### What is needed
Please restate each line of the material word for word and omit any pictures.

Entries supplied START

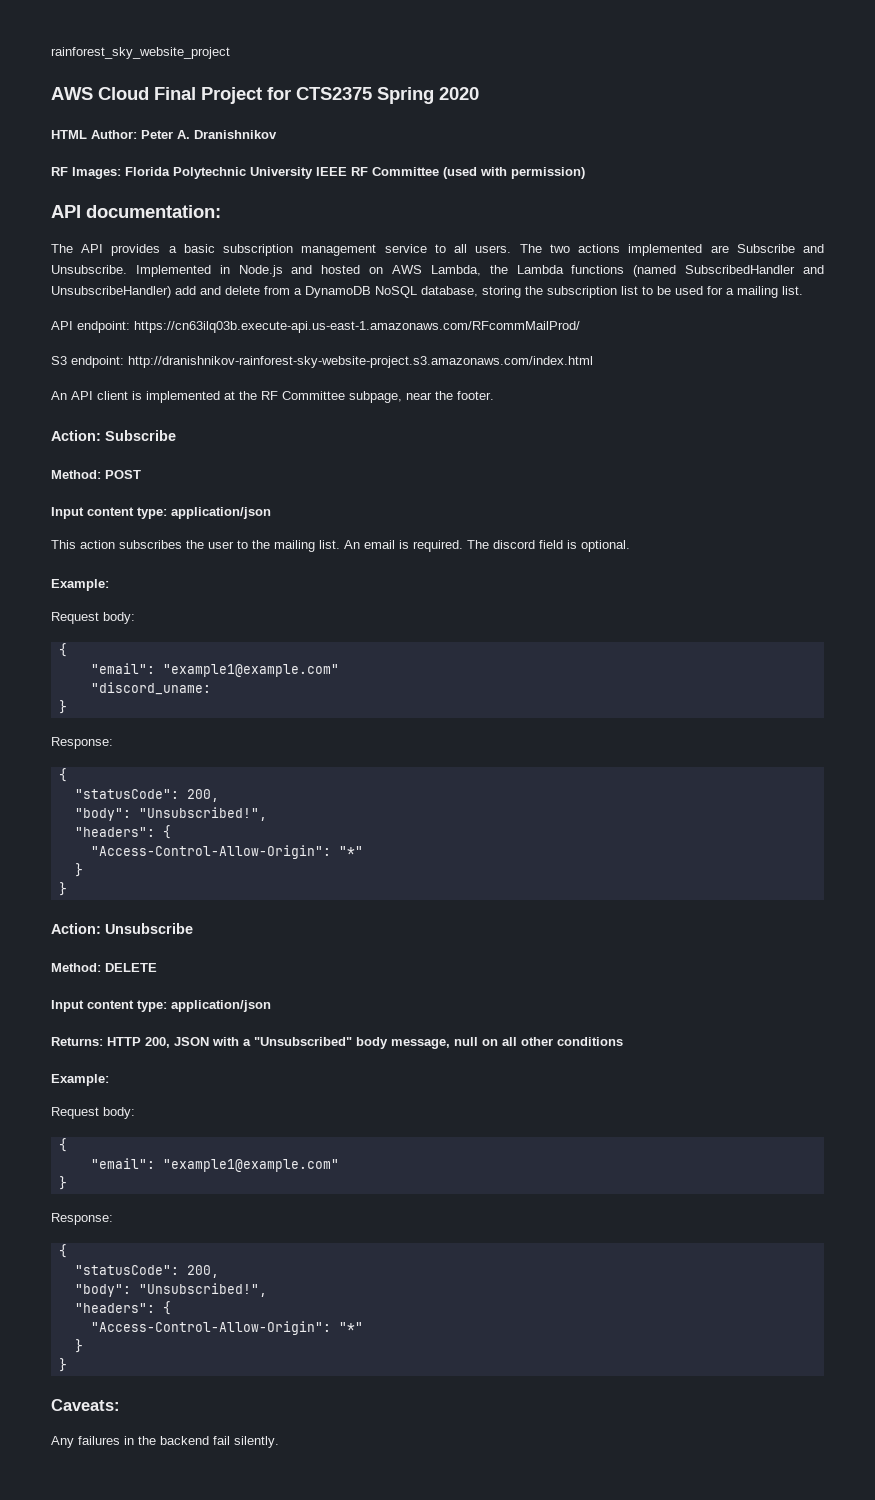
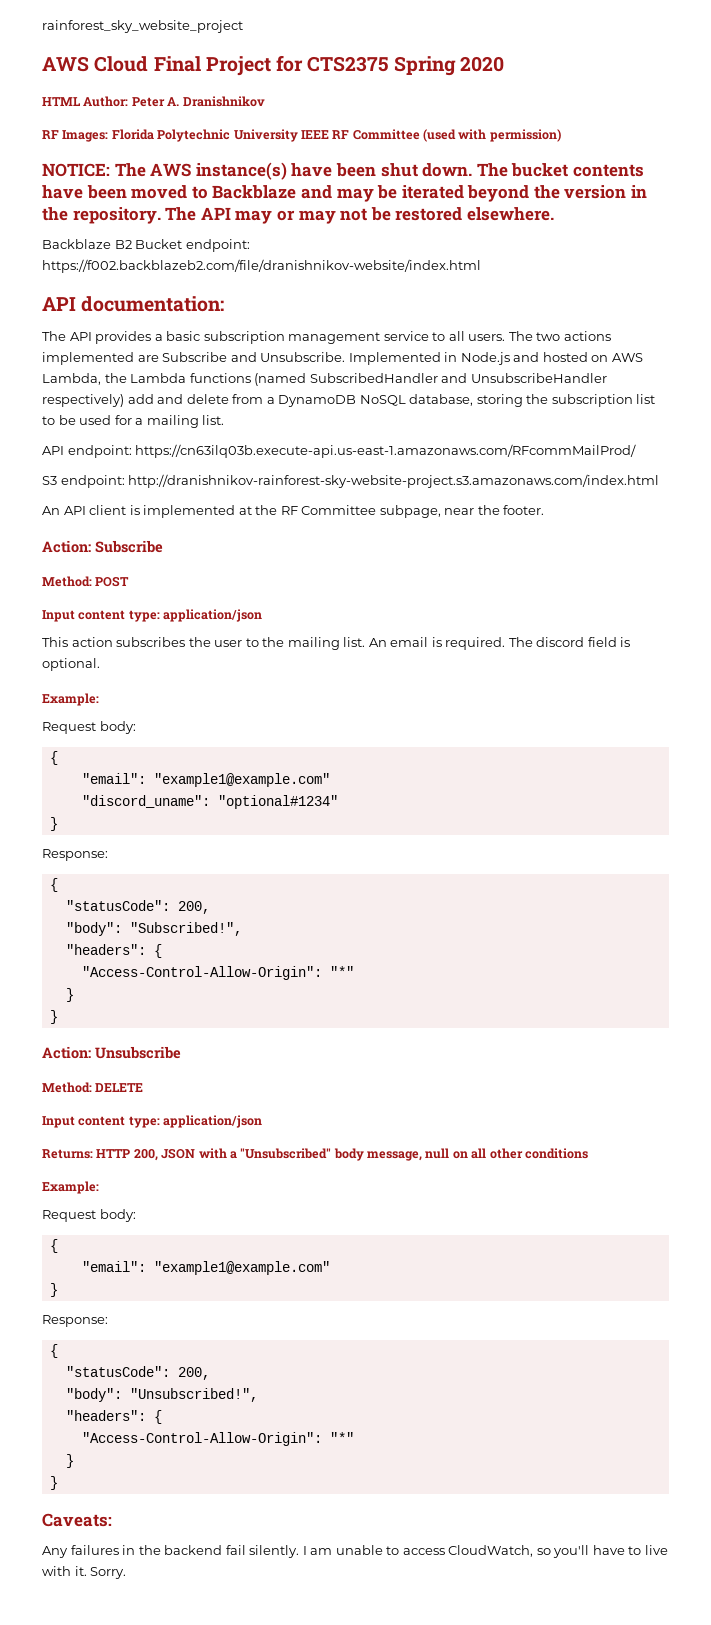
(585, 173) none -> [42,162,644,180] [42,185,648,202] [42,207,554,224] [42,239,250,252] [42,259,481,273] // NOTICE: The AWS instance(s) have been shut down. The bucket contents have been moved to Backblaze and may be iterated beyond the version in the repository. The API may or may not be restored elsewhere. // Backblaze B2 Bucket endpoint: https://f002.backblazeb2.com/file/dranishnikov-website/index.html
[51,286,171,298] UnsubscribeHandler) -> [470,373,607,383] [42,394,124,407] UnsubscribeHandler respectively)
[90,682,211,695] [58,700,67,714] [51,737,113,749] [58,768,67,782] [74,789,219,802] [74,807,267,821] "discord_uname: // } // Response: // { // "statusCode": 200, // "body": "Unsubscribed!", -> [81,795,338,809] [49,817,58,831] [42,849,108,861] [49,878,58,892] [65,900,210,914] [65,922,242,936] "discord_uname": "optional#1234" // } // Response: // { // "statusCode": 200, // "body": "Subscribed!",
(279, 1442) none -> [302,1545,668,1558] [42,1566,127,1579] I am unable to access CloudWatch, so you'll have to live with it. Sorry.

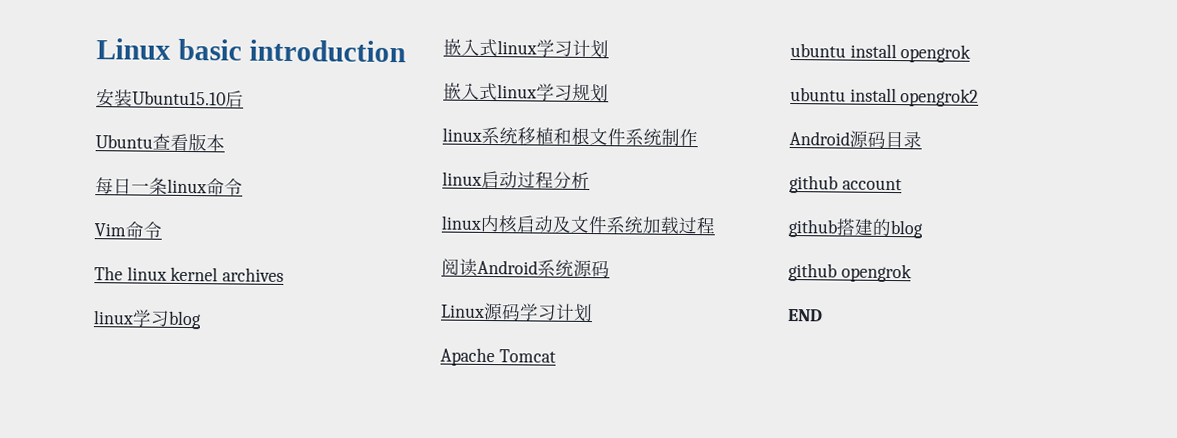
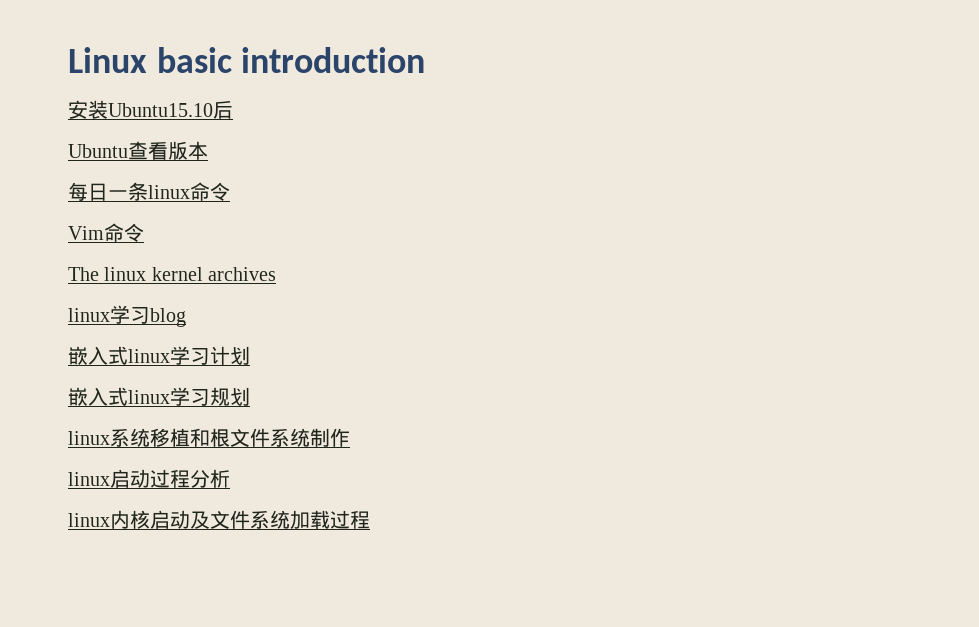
[441,258,610,278] [441,302,593,323] [440,347,556,367] [790,43,972,63] [790,87,980,107] [789,130,922,149] [789,174,902,194] [788,218,924,239] [788,262,912,283] [787,308,823,322] // 阅读Android系统源码 // Linux源码学习计划 // Apache Tomcat // ubuntu install opengrok // ubuntu install opengrok2 // Android源码目录 // github account // github搭建的blog // github opengrok // END -> (370, 519) none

Entries supplied END

### Result of the task
(585, 173) none -> [42,162,644,180] [42,185,648,202] [42,207,554,224] [42,239,250,252] [42,259,481,273] // NOTICE: The AWS instance(s) have been shut down. The bucket contents have been moved to Backblaze and may be iterated beyond the version in the repository. The API may or may not be restored elsewhere. // Backblaze B2 Bucket endpoint: https://f002.backblazeb2.com/file/dranishnikov-website/index.html
[51,286,171,298] UnsubscribeHandler) -> [470,373,607,383] [42,394,124,407] UnsubscribeHandler respectively)
[90,682,211,695] [58,700,67,714] [51,737,113,749] [58,768,67,782] [74,789,219,802] [74,807,267,821] "discord_uname: // } // Response: // { // "statusCode": 200, // "body": "Unsubscribed!", -> [81,795,338,809] [49,817,58,831] [42,849,108,861] [49,878,58,892] [65,900,210,914] [65,922,242,936] "discord_uname": "optional#1234" // } // Response: // { // "statusCode": 200, // "body": "Subscribed!",
(279, 1442) none -> [302,1545,668,1558] [42,1566,127,1579] I am unable to access CloudWatch, so you'll have to live with it. Sorry.

[441,258,610,278] [441,302,593,323] [440,347,556,367] [790,43,972,63] [790,87,980,107] [789,130,922,149] [789,174,902,194] [788,218,924,239] [788,262,912,283] [787,308,823,322] // 阅读Android系统源码 // Linux源码学习计划 // Apache Tomcat // ubuntu install opengrok // ubuntu install opengrok2 // Android源码目录 // github account // github搭建的blog // github opengrok // END -> (370, 519) none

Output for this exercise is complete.